Question

If \(f\) is a function of \(x\) and \(y\) such that \(f_{x y}\) and \(f_{y x}\) are continuous, what is the relationship between the mixed partial derivatives? Explain.

Short answer

If \(f\) is a function of \(x\) and \(y\) such that the mixed partial derivatives \(f_{xy}\) and \(f_{yx}\) are continuous, then according to Clairaut’s theorem, \(f_{xy} = f_{yx}\). That means the mixed partial derivatives are equal. They do not change with the order of differentiation.

Step-by-step solution

Definition of Mixed Partial Derivatives

In Calculus, a partial derivative of a function of several variables is its derivative with respect to one of those variables, where all the other variables are held constant. A mixed partial derivative, however, is when the derivative is taken more than once with respect to different variables. In other words, it is the derivative of a derivative. For example, if \(f\) is a function of two variables \(x\) and \(y\), the second order mixed partial derivatives are \(f_{x y} = \frac {\partial^2 f}{\partial x \partial y}\) and \(f_{xy} = \frac {\partial^2 f}{\partial y \partial x}\). Here, \(f_{x y} \) means the partial derivative of \(f\) with respect to \(x\) is taken first, and then the derivative of the result is taken with respect to \(y\). Similarly, \(f_{yx}\) means the partial derivative with respect to \(y\) is taken first, and then the derivative of that result is taken with respect to \(x\).

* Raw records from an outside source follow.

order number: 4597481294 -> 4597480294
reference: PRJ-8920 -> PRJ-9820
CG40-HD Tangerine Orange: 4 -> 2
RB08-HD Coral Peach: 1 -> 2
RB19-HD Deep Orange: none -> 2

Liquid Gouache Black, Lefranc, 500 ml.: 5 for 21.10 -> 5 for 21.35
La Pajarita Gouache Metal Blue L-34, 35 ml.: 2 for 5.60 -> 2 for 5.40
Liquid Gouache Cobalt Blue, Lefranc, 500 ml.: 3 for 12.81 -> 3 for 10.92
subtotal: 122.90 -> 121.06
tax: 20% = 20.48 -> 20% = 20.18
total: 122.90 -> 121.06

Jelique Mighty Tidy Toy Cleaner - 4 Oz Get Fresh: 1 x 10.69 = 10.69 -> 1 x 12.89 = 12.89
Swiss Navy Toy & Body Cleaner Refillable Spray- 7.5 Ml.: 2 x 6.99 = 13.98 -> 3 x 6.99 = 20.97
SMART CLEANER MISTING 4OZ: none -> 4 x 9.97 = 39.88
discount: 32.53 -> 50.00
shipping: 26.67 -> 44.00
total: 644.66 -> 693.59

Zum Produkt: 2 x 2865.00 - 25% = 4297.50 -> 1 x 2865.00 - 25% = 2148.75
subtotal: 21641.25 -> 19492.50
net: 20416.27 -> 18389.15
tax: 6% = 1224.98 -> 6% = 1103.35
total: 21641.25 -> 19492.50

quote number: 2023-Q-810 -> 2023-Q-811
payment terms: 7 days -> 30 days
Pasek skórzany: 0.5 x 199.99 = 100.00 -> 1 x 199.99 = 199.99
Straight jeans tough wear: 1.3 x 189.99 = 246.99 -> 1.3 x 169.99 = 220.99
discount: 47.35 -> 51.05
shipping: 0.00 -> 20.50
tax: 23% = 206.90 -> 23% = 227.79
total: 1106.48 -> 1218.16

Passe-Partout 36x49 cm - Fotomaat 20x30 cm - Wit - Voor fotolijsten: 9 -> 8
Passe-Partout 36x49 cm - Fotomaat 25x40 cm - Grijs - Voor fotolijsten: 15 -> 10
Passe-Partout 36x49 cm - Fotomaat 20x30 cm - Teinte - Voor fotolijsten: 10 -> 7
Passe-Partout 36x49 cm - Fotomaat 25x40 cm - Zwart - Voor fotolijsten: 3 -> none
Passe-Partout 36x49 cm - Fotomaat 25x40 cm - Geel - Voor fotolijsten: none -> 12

Theorem About The Equality of Mixed Partial Derivatives

There is a theorem in differential calculus called Clairaut’s theorem that states: If \(f\) is a function of \(x\) and \(y\) such that the second partial derivatives \(f_{xy}\) and \(f_{yx}\) are continuous, then \(f_{xy} = f_{yx}\). This means that the order of differentiation does not matter; the mixed partial derivatives are equal.

Explanation of The Result

On the basis of Clairaut’s theorem, it can be stated the mixed partial derivatives, \(f_{xy}\) and \(f_{yx}\) of a function \(f(x, y)\) which are continuous, are indeed equal. In other words, it does not matter whether you take the derivative first with respect to \(x\) and then with respect to \(y\) or vice versa, the result will still be the same.